Records drawn from a dataset
= = = = = = =
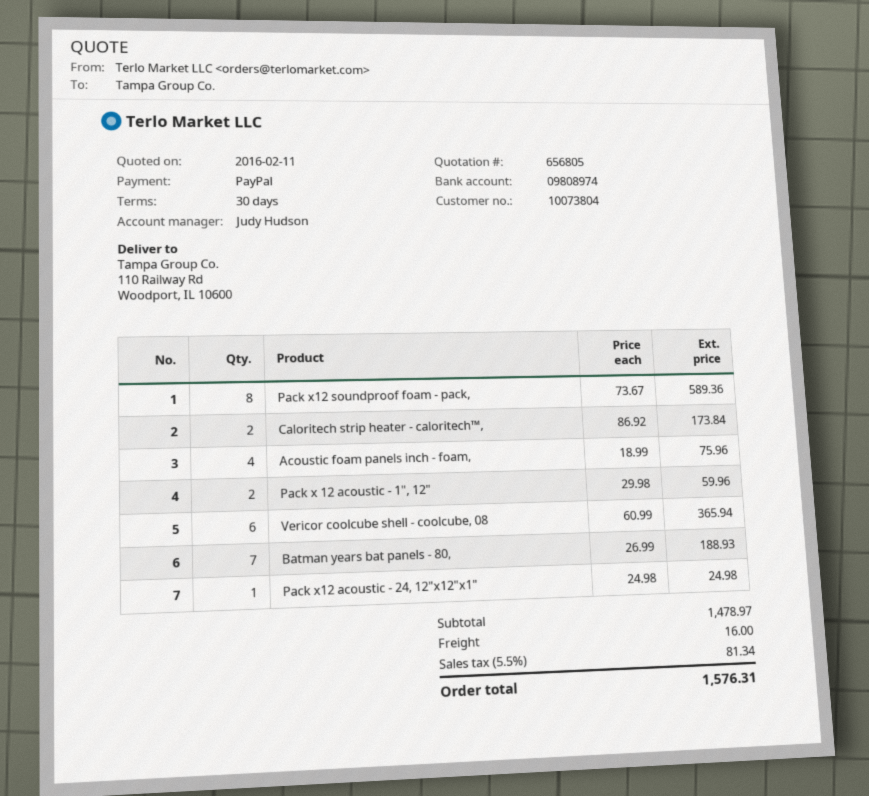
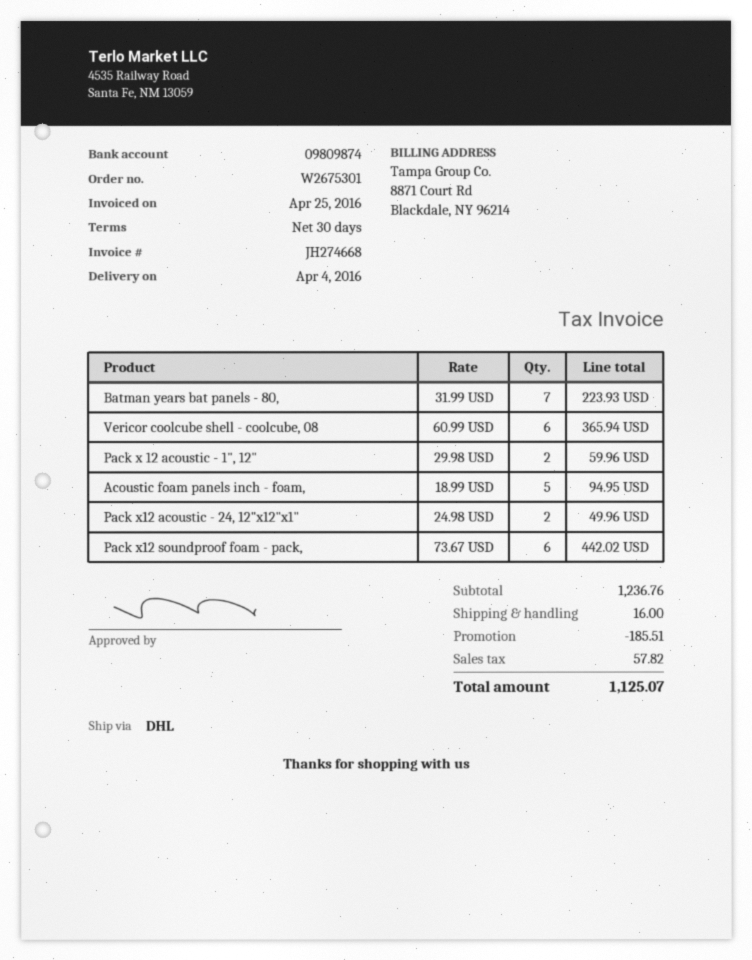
bank account: 09808974 -> 09809874
Pack x12 soundproof foam - pack,: 8 x 73.67 = 589.36 -> 6 x 73.67 = 442.02
Caloritech strip heater - caloritech™,: 2 x 86.92 = 173.84 -> none
Acoustic foam panels inch - foam,: 4 x 18.99 = 75.96 -> 5 x 18.99 = 94.95
Batman years bat panels - 80,: 7 x 26.99 = 188.93 -> 7 x 31.99 = 223.93
Pack x12 acoustic - 24, 12"x12"x1": 1 x 24.98 = 24.98 -> 2 x 24.98 = 49.96
subtotal: 1478.97 -> 1236.76
discount: none -> 185.51
tax: 81.34 -> 57.82
total: 1576.31 -> 1125.07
= = = = = = =
ACTIVITY: The records above must be output exactly, except for the pictures.

SOLUTION TO THE EXERCISE:
bank account: 09808974 -> 09809874
Pack x12 soundproof foam - pack,: 8 x 73.67 = 589.36 -> 6 x 73.67 = 442.02
Caloritech strip heater - caloritech™,: 2 x 86.92 = 173.84 -> none
Acoustic foam panels inch - foam,: 4 x 18.99 = 75.96 -> 5 x 18.99 = 94.95
Batman years bat panels - 80,: 7 x 26.99 = 188.93 -> 7 x 31.99 = 223.93
Pack x12 acoustic - 24, 12"x12"x1": 1 x 24.98 = 24.98 -> 2 x 24.98 = 49.96
subtotal: 1478.97 -> 1236.76
discount: none -> 185.51
tax: 81.34 -> 57.82
total: 1576.31 -> 1125.07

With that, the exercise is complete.